Benedict XVI. (2013). General Audiences of Benedict XVI (English). Vatican City: Libreria Editrice Vaticana. (April 20, 2011)
Meditatio “No one can take them out of my hand.” Jesus didn’t respond to the ultimatums and the timetable of those who demanded to know if he was the messiah. They were looking for easy answers, unwilling to walk the journey of faith and surrender. Because they had already made up their minds, they could not accept it when Jesus told them his true identity: “The Father and I are one.” God does marvels for those who listen to his voice, who follow his invitations and the movements of his Holy Spirit. Saint Paul referred to Jesus’ followers as temples of the Spirit. The more receptive we are to his presence and peace, the more we become worthy temples where God is pleased to dwell. No matter our struggles, temptations, or difficulties, God invites us into a deeper relationship with him. God knows us personally, and the more we wholeheartedly seek him, the deeper that relationship will grow. Human relationships grow when persons communicate with sincerity. Similarly, our relationship with God deepens when we honestly tell him what we think and feel. We never have to be afraid of being ourselves with him, because he knows and accepts us already. God wants us to reveal ourselves to him as we are, not for his sake, but for ours. We need to know that God always loves us unconditionally, just as we are. Not only will God reveal himself to us, but God reveals himself according to our needs.
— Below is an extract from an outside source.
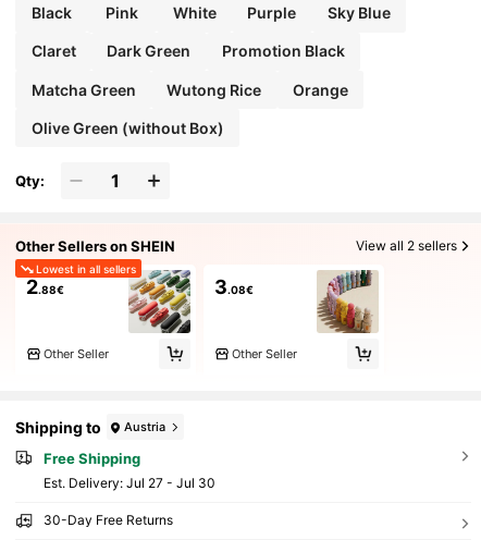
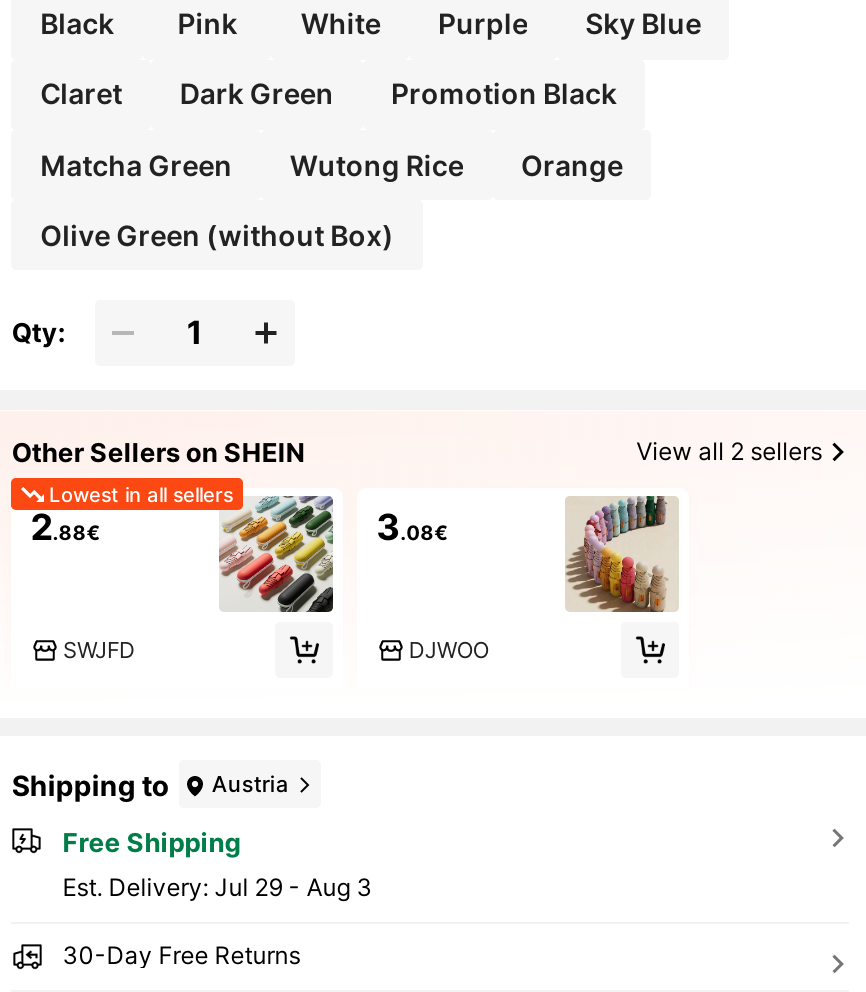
[44,346,109,361] Other Seller -> [63,636,135,664] SWJFD
[232,346,297,361] Other Seller -> [409,636,489,664] DJWOO
[43,474,215,491] Est. Delivery: Jul 27 - Jul 30 -> [62,872,372,902] Est. Delivery: Jul 29 - Aug 3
Jesus promises us: “No one can take them out of my hand.” Jesus, the Risen One, is alive and present to us now. We can begin to share the experience of his resurrection even in this life, not only after our death. God promises us life in eternity, but he also gives life to our spirit now, everyday. Everyone who sincerely approaches God can trust in his love, for he forever cherishes us. Oratio Lord, give me an open ear to listen to your word. Help me to surrender in trust to your plan for me, for I know that your providence guides and permits everything for my good. You invite me to an intimate relationship and hold me in your good hands. Jesus Way, may I follow you as your disciple and lead others to you. Jesus Truth, give me zeal for what is good and true, and a mind that is open to truth. Jesus Life, may your sacraments and the gifts of the Holy Spirit fill me with love that is expressed in acts of justice and charity. Contemplatio Jesus, you know me and give me eternal life.
Daughters of Saint Paul. (2011). Easter Grace: Daily Gospel Reflections. (M. G. Dateno & M. L. Trouvé, Eds.) (pp. 60–61). Boston, MA: Pauline Books & Media.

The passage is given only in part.